*What to do*
Could you restate all of the records below exactly, with the pictures left out?

*Information given*
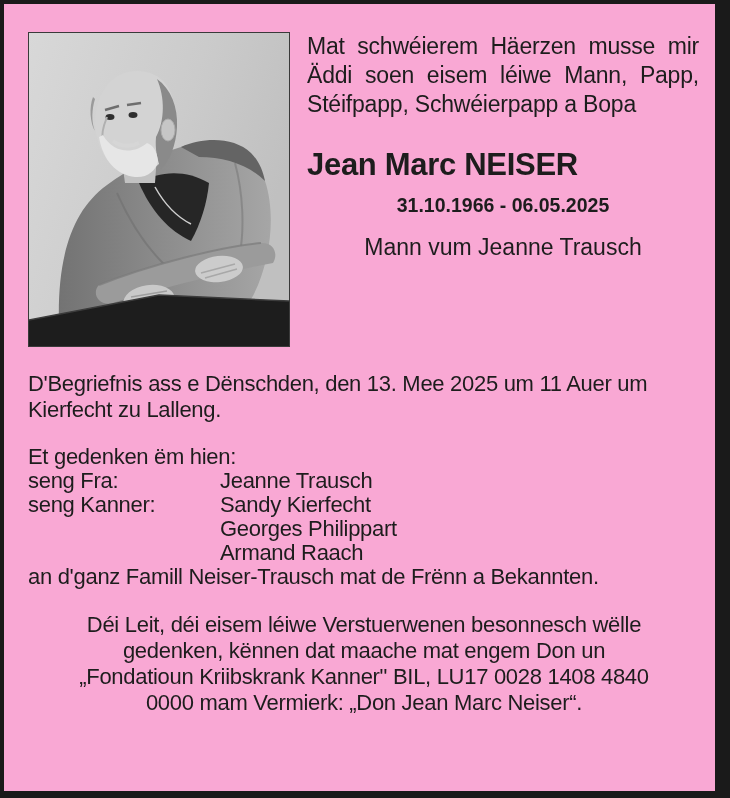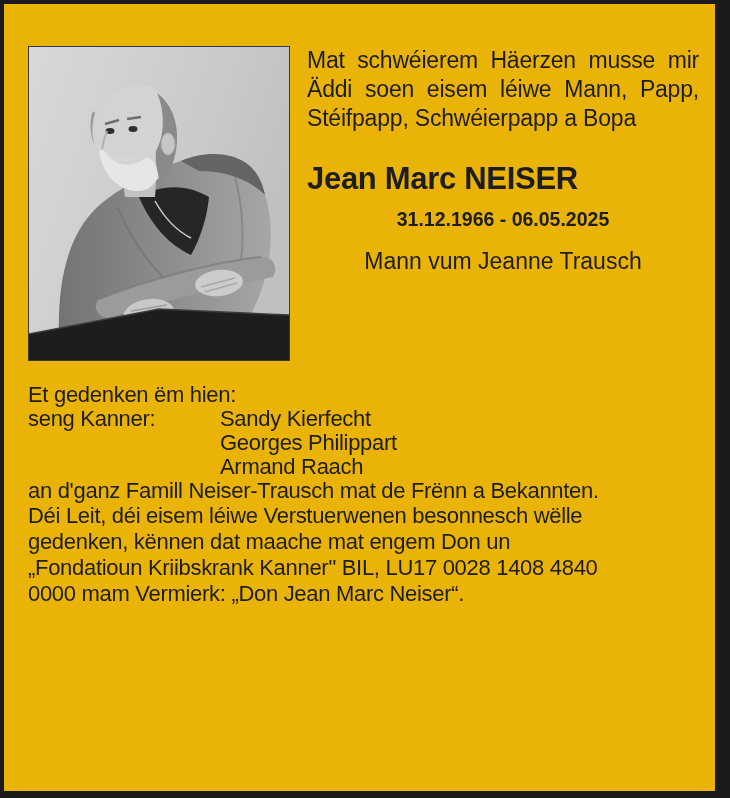--- a/index.html
+++ b/index.html
@@ -13,14 +13,14 @@
     box-sizing: border-box;
     width: 730px;
     height: 798px;
-    background: #eab308;
+    background: #f9a8d4;
     border-style: solid;
     border-color: #1a1a1a;
     border-top-width: 4px;
     border-left-width: 4px;
     border-right-width: 15px;
     border-bottom-width: 7px;
-    padding: 42px 15px 0 24px;
+    padding: 28px 15px 0 24px;
     color: #1d1d1d;
     overflow: hidden;
   }

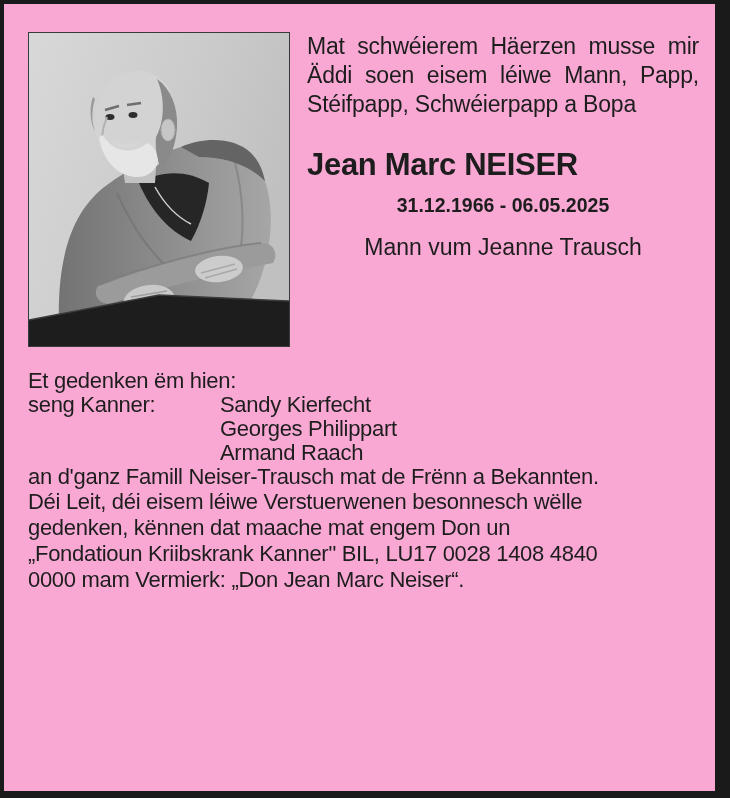--- a/index.html
+++ b/index.html
@@ -175,7 +175,7 @@
     <div class="right-col">
       <p class="intro">Mat schwéierem Häerzen musse mir Äddi soen eisem léiwe Mann, Papp, Stéifpapp, Schwéierpapp a Bopa</p>
       <h1 class="deceased-name">Jean Marc NEISER</h1>
-      <div class="life-dates">31.12.1966 - 06.05.2025</div>
+      <div class="life-dates">31.10.1966 - 06.05.2025</div>
       <div class="relation">Mann vum Jeanne Trausch</div>
     </div>
 

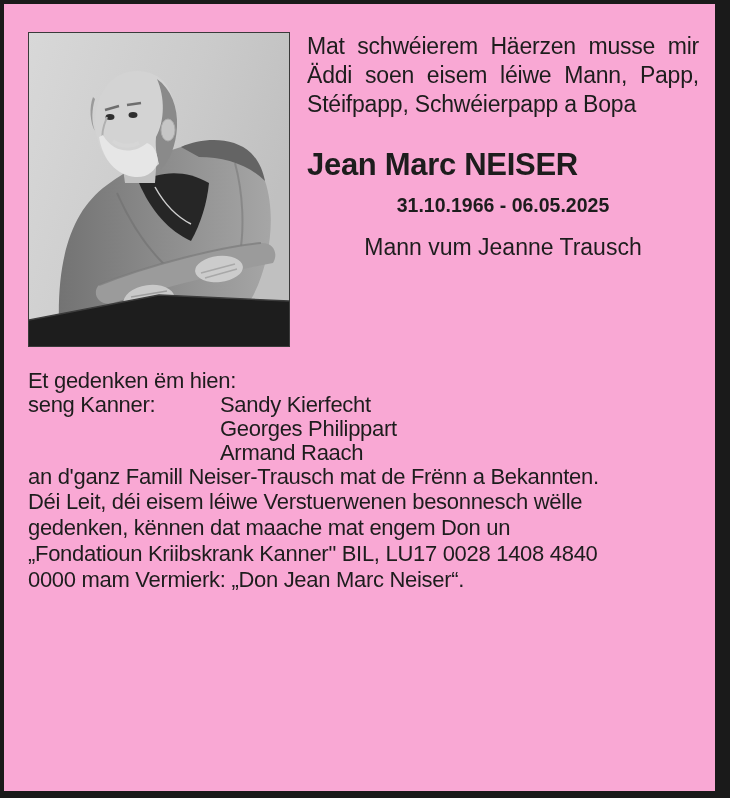--- a/index.html
+++ b/index.html
@@ -181,6 +181,8 @@
 
   </div>
 
+  <p class="funeral-notice preline">D'Begriefnis ass e Dënschden, den 13. Mee 2025 um 11 Auer um
+Kierfecht zu Lalleng.</p>
 
   <div class="mourners">
     <div>Et gedenken ëm hien:</div>

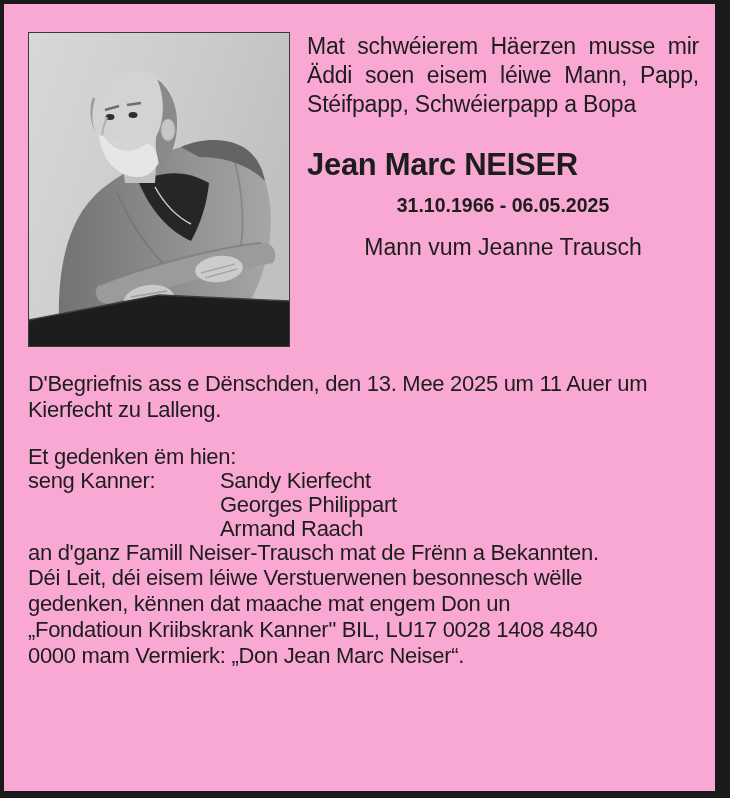--- a/index.html
+++ b/index.html
@@ -187,6 +187,9 @@
   <div class="mourners">
     <div>Et gedenken ëm hien:</div>
     <div class="row">
+      <span class="lbl">seng Fra:</span><span>Jeanne Trausch</span>
+    </div>
+    <div class="row">
       <span class="lbl">seng Kanner:</span><span>Sandy Kierfecht</span>
     </div>
     <div class="row">

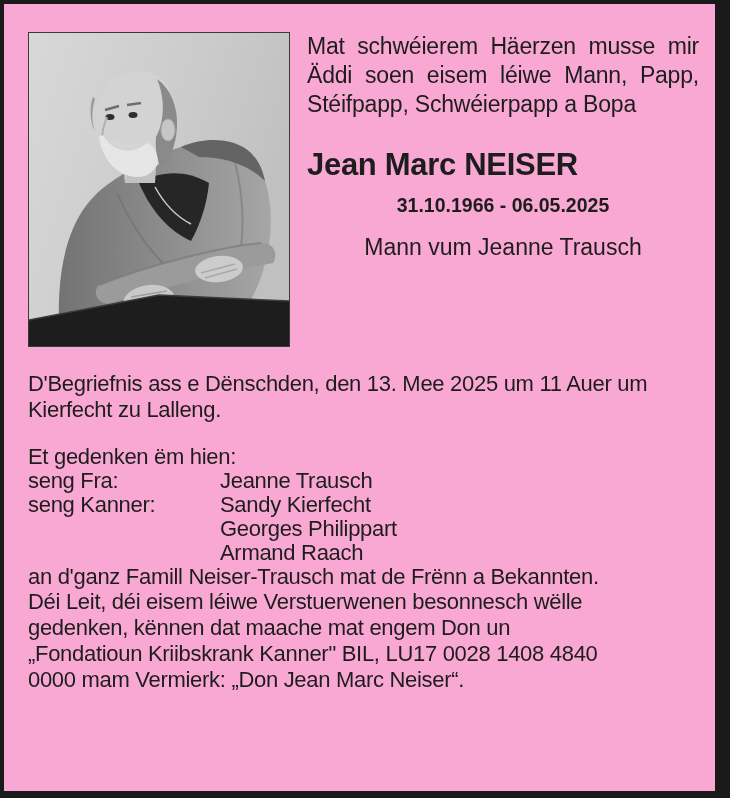--- a/index.html
+++ b/index.html
@@ -100,9 +100,11 @@
   }
   .dateline .place { font-weight: bold; }
   .donation {
+    margin-top: 23px;
     font-size: 22px;
     line-height: 26px;
     letter-spacing: -0.3px;
+    text-align: center;
   }
 </style>
 </head>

*Answer to the exercise*
--- a/index.html
+++ b/index.html
@@ -13,14 +13,14 @@
     box-sizing: border-box;
     width: 730px;
     height: 798px;
-    background: #eab308;
+    background: #f9a8d4;
     border-style: solid;
     border-color: #1a1a1a;
     border-top-width: 4px;
     border-left-width: 4px;
     border-right-width: 15px;
     border-bottom-width: 7px;
-    padding: 42px 15px 0 24px;
+    padding: 28px 15px 0 24px;
     color: #1d1d1d;
     overflow: hidden;
   }

--- a/index.html
+++ b/index.html
@@ -175,7 +175,7 @@
     <div class="right-col">
       <p class="intro">Mat schwéierem Häerzen musse mir Äddi soen eisem léiwe Mann, Papp, Stéifpapp, Schwéierpapp a Bopa</p>
       <h1 class="deceased-name">Jean Marc NEISER</h1>
-      <div class="life-dates">31.12.1966 - 06.05.2025</div>
+      <div class="life-dates">31.10.1966 - 06.05.2025</div>
       <div class="relation">Mann vum Jeanne Trausch</div>
     </div>
 

--- a/index.html
+++ b/index.html
@@ -181,6 +181,8 @@
 
   </div>
 
+  <p class="funeral-notice preline">D'Begriefnis ass e Dënschden, den 13. Mee 2025 um 11 Auer um
+Kierfecht zu Lalleng.</p>
 
   <div class="mourners">
     <div>Et gedenken ëm hien:</div>

--- a/index.html
+++ b/index.html
@@ -187,6 +187,9 @@
   <div class="mourners">
     <div>Et gedenken ëm hien:</div>
     <div class="row">
+      <span class="lbl">seng Fra:</span><span>Jeanne Trausch</span>
+    </div>
+    <div class="row">
       <span class="lbl">seng Kanner:</span><span>Sandy Kierfecht</span>
     </div>
     <div class="row">

--- a/index.html
+++ b/index.html
@@ -100,9 +100,11 @@
   }
   .dateline .place { font-weight: bold; }
   .donation {
+    margin-top: 23px;
     font-size: 22px;
     line-height: 26px;
     letter-spacing: -0.3px;
+    text-align: center;
   }
 </style>
 </head>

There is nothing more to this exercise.